Indeed, we can find out all the vector pairs $v$ and $Xv$ such that $Zv=v,ZXv=-XZv=-Xv$. Under the the orthonormal basis made of these pairs, $X$ and $Z$ have the matrix representation given above.

I am just wondering if this theorem can fit into infinite dimension case. It may need rigorous definition of $X$ and $Z$, and reference to the spectral theory. How exactly should I redefine the problem in order to obtain result similar to $(*)$?

$\endgroup$
  • 2
    $\begingroup$ 1. That's not the spectral theorem. 2. This doesn't seem to be a physics question, as posed, it is a pure math question about operator theory in Hilbert spaces. $\endgroup$ – ACuriousMind Feb 28 '16 at 10:31
  • 2
    $\begingroup$ Actually it includes the theory of angular momentum...at least in my answer. I do not think that in math stackexchance this question would be easily answered... $\endgroup$ – V. Moretti Feb 28 '16 at 17:08
  • $\begingroup$ This question arises in my research on a problem in quantum computing, whose potential readers are computer scientists. So I am looking for "easy" proof, circumventing the need to introduce heavy math definitions or physics theorems. $\endgroup$ – Rui Mar 2 '16 at 21:00
  • $\begingroup$ I believe the correctness of the answer from @V.Moretti. But can we just appeal merely to the separability of the space and\or spectral theorem and\or Gram-Schmidt process? $\endgroup$ – Rui Mar 2 '16 at 21:03
  • $\begingroup$ Separability does not enter the problem: both the theorem of Nelson and the one of Peter-Weyl does not need it. $\endgroup$ – V. Moretti Mar 3 '16 at 7:54
5
$\begingroup$

I assume that your operators are bounded in a Hilbert space $H$, otherwise I am not sure that the result I am proving is still true in the absence of other assumptions like the essential self-adjointness of the operator $\sum_{a=1}^3 X_a^2$.
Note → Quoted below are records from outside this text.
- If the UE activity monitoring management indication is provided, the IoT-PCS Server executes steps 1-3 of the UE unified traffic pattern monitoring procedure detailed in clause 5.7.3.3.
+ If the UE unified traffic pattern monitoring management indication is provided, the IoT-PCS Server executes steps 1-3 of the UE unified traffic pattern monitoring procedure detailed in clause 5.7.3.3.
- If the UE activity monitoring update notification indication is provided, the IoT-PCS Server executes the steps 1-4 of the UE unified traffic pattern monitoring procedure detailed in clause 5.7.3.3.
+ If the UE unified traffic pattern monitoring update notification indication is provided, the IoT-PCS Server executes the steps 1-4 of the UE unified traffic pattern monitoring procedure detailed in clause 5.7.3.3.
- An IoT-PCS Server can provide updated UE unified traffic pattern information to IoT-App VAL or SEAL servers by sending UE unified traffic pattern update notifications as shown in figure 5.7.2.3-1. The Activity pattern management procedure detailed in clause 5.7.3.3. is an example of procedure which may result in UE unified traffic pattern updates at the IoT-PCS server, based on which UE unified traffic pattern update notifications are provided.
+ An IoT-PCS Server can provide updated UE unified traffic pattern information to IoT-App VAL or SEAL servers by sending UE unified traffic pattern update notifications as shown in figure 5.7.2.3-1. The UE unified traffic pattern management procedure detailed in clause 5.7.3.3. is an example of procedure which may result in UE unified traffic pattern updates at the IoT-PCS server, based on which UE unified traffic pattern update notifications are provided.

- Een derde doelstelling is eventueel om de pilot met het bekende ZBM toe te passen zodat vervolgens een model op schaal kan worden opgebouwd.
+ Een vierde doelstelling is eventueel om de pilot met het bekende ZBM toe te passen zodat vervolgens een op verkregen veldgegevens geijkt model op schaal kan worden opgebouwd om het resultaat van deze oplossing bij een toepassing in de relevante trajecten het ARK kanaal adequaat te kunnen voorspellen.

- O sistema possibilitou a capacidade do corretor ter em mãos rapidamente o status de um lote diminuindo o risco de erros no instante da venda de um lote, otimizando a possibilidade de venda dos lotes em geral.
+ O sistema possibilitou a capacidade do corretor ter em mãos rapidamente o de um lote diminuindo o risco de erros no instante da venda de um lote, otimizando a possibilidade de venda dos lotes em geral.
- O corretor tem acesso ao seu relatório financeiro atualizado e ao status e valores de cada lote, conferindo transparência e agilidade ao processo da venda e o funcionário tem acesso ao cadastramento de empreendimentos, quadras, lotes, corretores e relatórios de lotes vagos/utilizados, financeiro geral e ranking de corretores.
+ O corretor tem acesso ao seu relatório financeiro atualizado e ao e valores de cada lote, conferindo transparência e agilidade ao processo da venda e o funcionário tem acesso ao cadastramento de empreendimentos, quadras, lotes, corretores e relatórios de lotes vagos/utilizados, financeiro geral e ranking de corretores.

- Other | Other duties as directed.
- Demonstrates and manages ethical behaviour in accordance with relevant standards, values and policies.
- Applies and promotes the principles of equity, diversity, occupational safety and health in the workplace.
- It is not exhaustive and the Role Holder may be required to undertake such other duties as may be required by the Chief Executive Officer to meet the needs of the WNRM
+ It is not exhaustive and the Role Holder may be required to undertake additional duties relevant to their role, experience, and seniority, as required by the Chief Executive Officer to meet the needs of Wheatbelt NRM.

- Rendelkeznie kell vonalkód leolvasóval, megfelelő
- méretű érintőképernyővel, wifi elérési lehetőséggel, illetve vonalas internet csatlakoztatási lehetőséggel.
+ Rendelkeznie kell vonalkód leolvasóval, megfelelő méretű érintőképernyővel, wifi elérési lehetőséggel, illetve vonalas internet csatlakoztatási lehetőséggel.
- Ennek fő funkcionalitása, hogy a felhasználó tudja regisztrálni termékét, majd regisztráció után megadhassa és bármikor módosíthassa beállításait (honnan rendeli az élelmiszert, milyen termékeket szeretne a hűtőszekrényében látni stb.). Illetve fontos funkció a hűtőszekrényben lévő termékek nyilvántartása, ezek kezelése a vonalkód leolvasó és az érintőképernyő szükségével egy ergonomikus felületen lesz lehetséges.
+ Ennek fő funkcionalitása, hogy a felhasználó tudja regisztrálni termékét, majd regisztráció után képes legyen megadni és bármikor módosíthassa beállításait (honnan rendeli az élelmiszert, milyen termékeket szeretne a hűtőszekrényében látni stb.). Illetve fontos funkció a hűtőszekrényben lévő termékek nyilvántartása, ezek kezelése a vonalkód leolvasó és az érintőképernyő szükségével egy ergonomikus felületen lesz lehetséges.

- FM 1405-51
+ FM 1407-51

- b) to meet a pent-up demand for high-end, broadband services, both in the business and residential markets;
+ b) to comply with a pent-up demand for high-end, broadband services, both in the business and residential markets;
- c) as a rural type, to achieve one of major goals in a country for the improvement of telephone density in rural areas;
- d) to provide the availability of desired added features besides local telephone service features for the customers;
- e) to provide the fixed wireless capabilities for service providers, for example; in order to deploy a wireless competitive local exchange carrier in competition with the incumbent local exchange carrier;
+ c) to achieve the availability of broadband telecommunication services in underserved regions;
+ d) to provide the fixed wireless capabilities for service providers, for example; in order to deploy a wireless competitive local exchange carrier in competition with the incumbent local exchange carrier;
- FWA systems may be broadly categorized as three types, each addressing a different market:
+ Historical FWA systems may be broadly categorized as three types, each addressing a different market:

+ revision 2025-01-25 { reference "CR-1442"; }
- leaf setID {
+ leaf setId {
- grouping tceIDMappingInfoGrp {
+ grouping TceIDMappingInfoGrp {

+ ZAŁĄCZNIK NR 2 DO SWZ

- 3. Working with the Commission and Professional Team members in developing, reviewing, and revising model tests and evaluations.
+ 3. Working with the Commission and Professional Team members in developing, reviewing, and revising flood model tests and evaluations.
Define $iY=ZX$ and next $X_1:=X$, $X_2:=Y$, $X_3:= Z$.

With this definition and your hypotheses, you easily see that $X,Y,Z$ are bounded self-adjoint operators such that $$\{X_a,X_b\}= 2\delta_{ab}I\tag{1}$$ $$[X_a,X_b] = 2 i\sum_c \epsilon_{abc} X_c\:.\tag{2}$$ (2) are the commutation relations of $su(2)$.

As the operators are bounded and self-adjoint, $\sum_{a=1}^3 X_a^2$ is bounded and self-adjoint as well, so in particular it is essentially self-adjoint. Nelson's theorem implies that the Hilbert spece supports a strongly-continuous unitary representation of $SU(2)$, whose Lie-algebra is represented by operators $-iX_a$.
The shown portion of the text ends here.